Стояла самогонщица у себя во дворе, навалившись грудью на ограду. Одета по-праздничному — в черном дубленом полушубке, на голове оренбургская шаль.
— Извиняйте, чегой-то вам сказать надобно, — пропела Мирониха, нагло поглядывая на Нину.
— Пожалуйста… Только я тороплюсь в школу.
— Не сумлевайтесь, долго не задержу, — на красном лице Миронихи расплылась улыбочка, — правду сказывают, что наши артисты в нонешнее воскресенье поедут в Верхне-Лаврушино спектаклю ставить? Может, зря болтают?
— Поедем. А в чем дело?
— Значит, моих гостей от меня отваживаете. Может, еще в газетку напишете, что я самогонщица? — Улыбочка сползла с лица Миронихи, она зло сверлила Нину заплывшими глазками.
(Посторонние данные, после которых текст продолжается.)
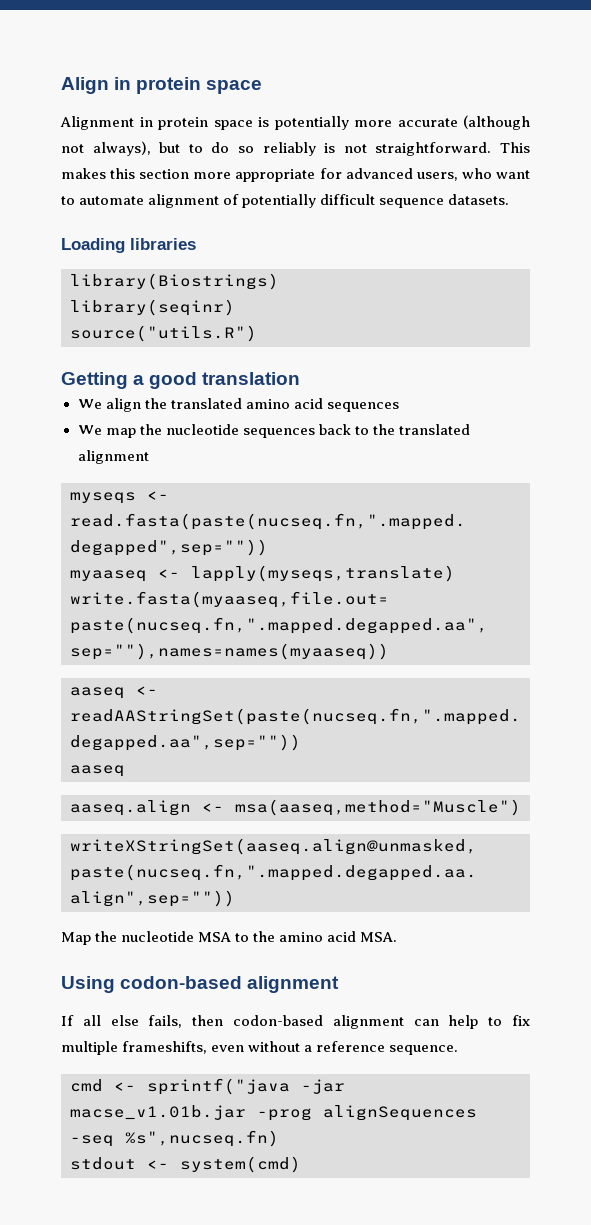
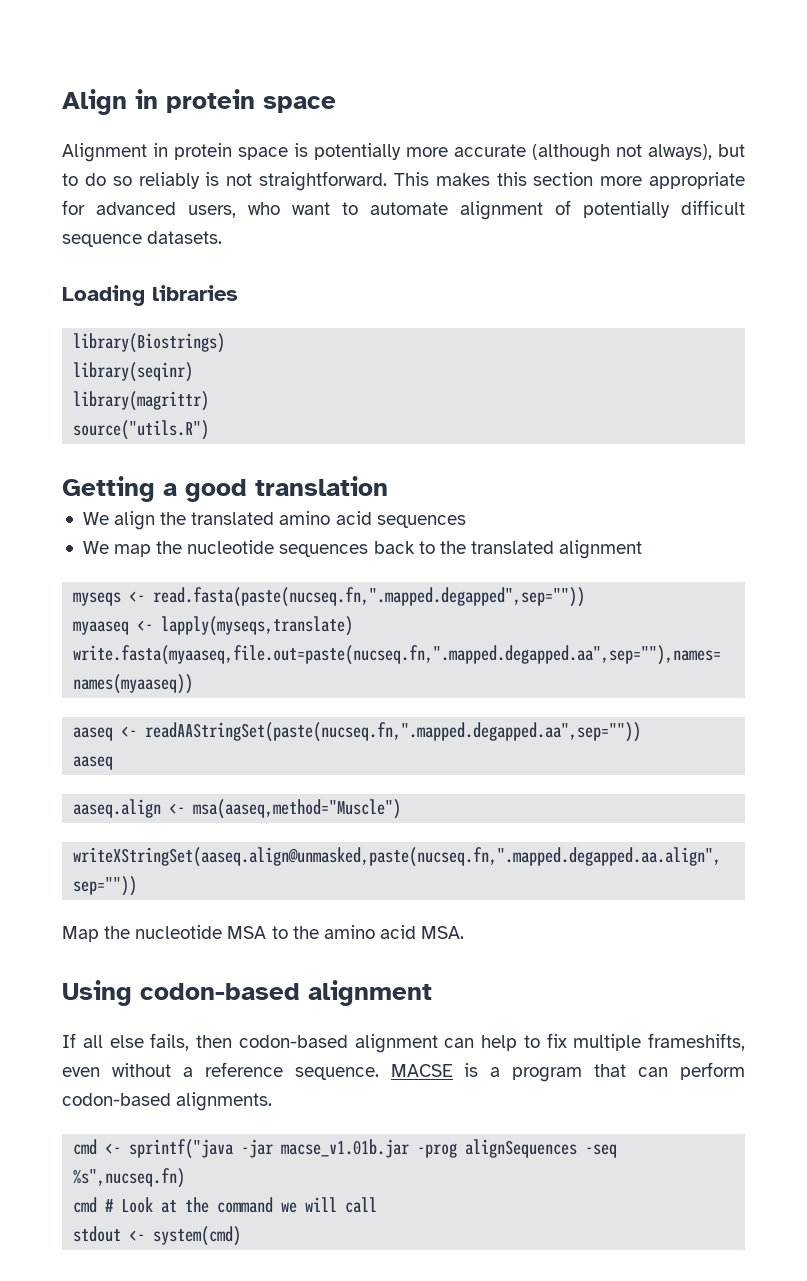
(235, 307) none -> [73,391,210,411] // library(magrittr)
(459, 1050) none -> [390,1062,745,1082] [62,1092,273,1111] MACSE is a program that can perform codon-based alignments.
(279, 1138) none -> [73,1197,378,1213] // cmd # Look at the command we will call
«С чего это она? — подумала Нина. — Наверное, Мотря ей газетой пригрозила».
— На меня жалобились, — в голосе Миронихи появились визгливые норки, — только ничего не нашли. По-добру упреждаю. Промежду прочим, ты у меня вот где. — Мирониха протянула руку, сжатую в кулак. — Игнатий мне по пьяному делу проговорился.
— Обо мне нечего говорить!
— Есть, милая, есть! Забыла, в чем признавалась?
«Что она плетет?! — возмутилась Нина. — Зачем я ее слушаю!» Круто повернулась и пошла как можно медленнее (еще подумает, что испугалась).
Мирониха в спину визгливо пропела:
— Чии-стеень-кая!
У громоздкой, как сундук, раскаленной докрасна железной печки Нина пыталась отогреться после дороги. Верхне-Лаврушинский народный дом! Здесь они были вместе. Вот здесь, на сцене, где сейчас ее кружковцы прикрепляли занавес, у нее родилось это удивительное, тревожное и восторженное чувство. Нина ждала радости от встречи с воспоминаниями, а на самом деле ей тошнехонько. Его нет. И потом это неприятное происшествие в дороге.